Version comparison data:

Start of Block

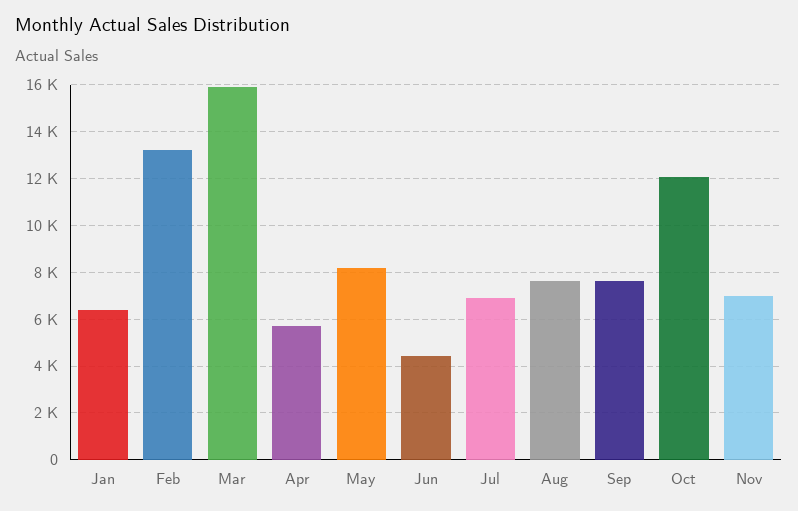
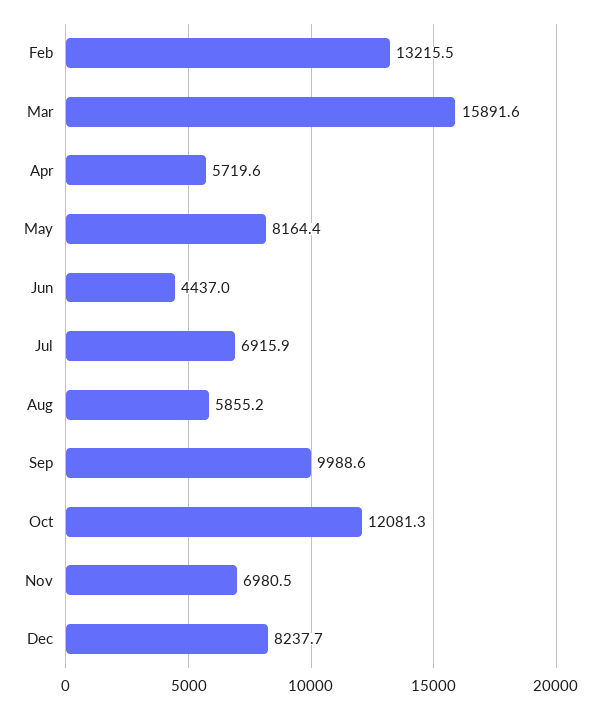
Jan: 6500 -> none
Aug: 7500 -> 5855.2
Sep: 7500 -> 9988.6
Dec: none -> 8237.7

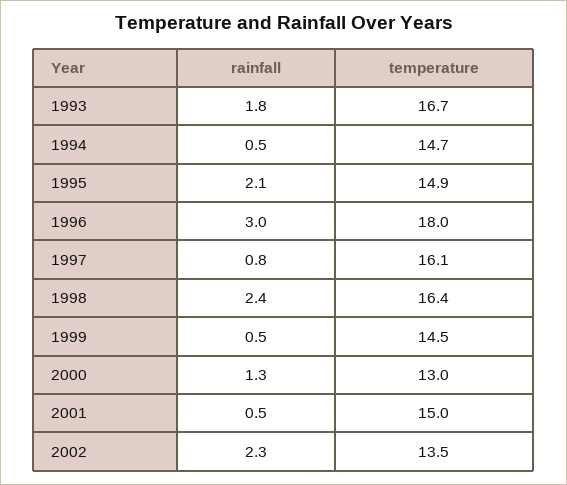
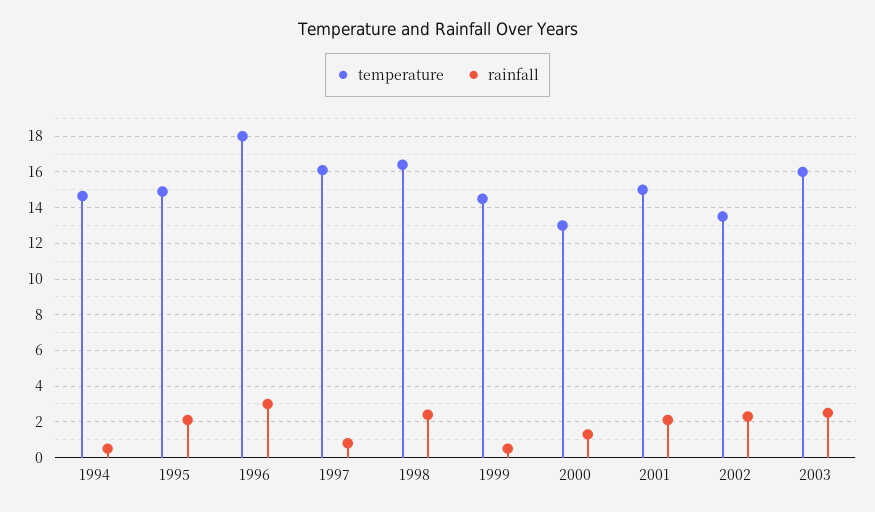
rainfall, 1993: 1.8 -> none
temperature, 1993: 16.7 -> none
rainfall, 2001: 0.5 -> 2
temperature, 2003: none -> 16
rainfall, 2003: none -> 2.5

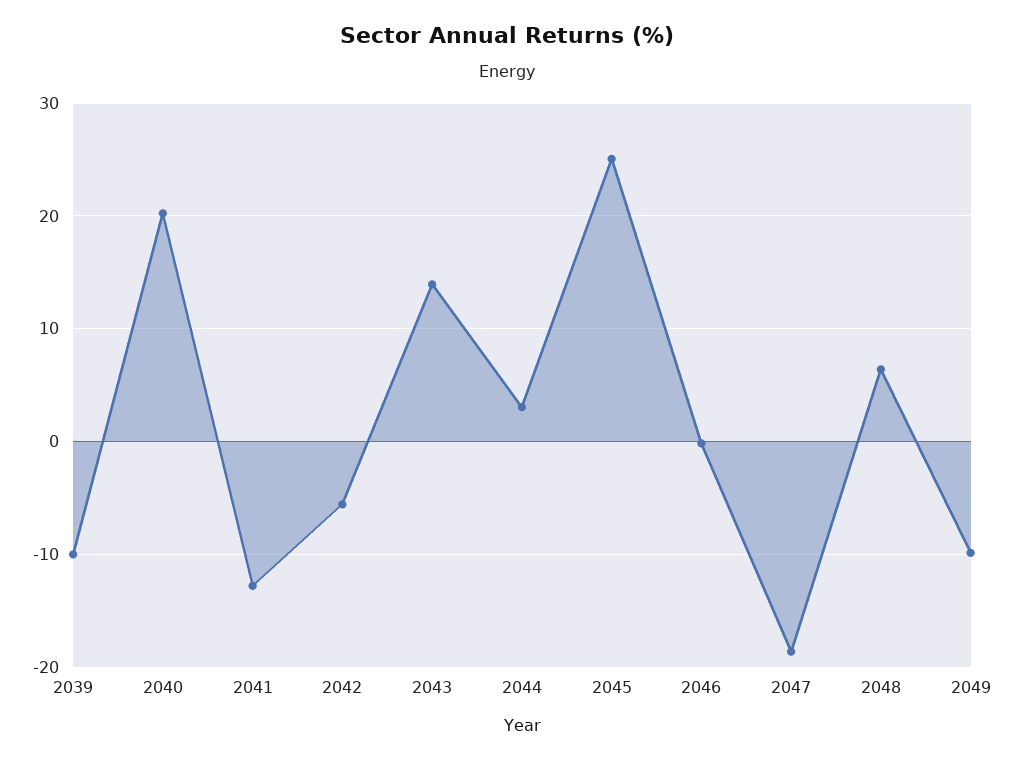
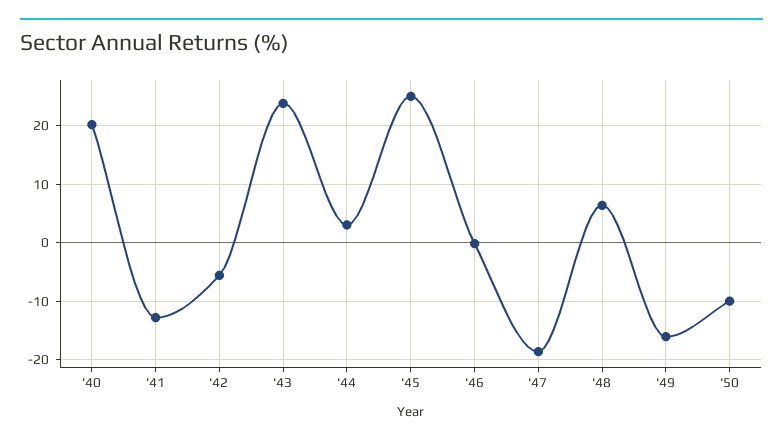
2039: -10 -> none
2043: 14 -> 24
2049: -10 -> -16
'50: none -> -10

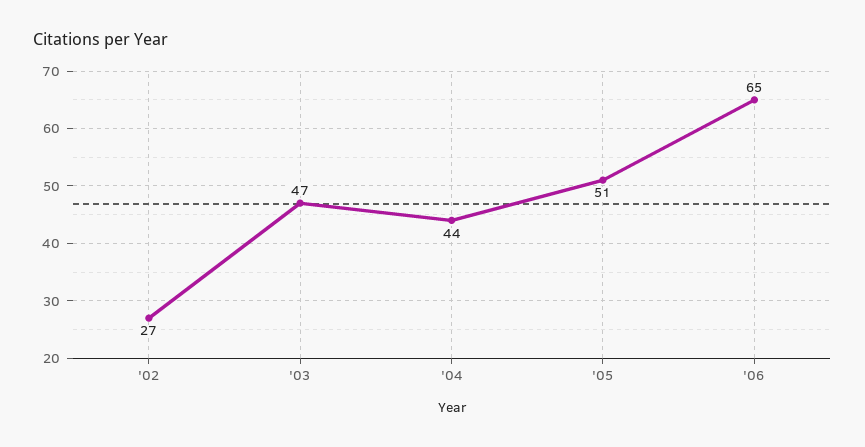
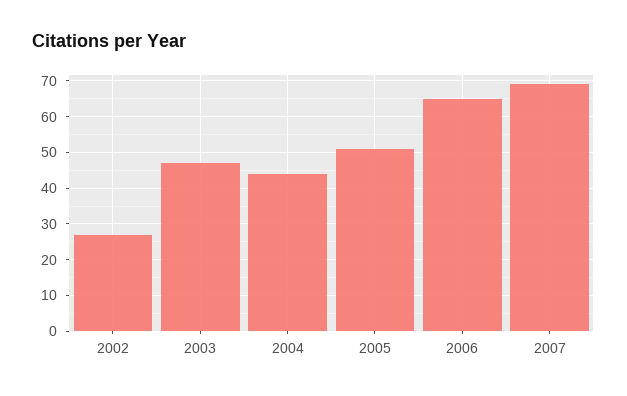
2007: none -> 70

End of Block

What you should do
Print exactly the lines from the line with "rainfall, 2001: 0.5 -> 2" through the end of the data, both ends included, and print no pictures.

Response below
rainfall, 2001: 0.5 -> 2
temperature, 2003: none -> 16
rainfall, 2003: none -> 2.5

2039: -10 -> none
2043: 14 -> 24
2049: -10 -> -16
'50: none -> -10

2007: none -> 70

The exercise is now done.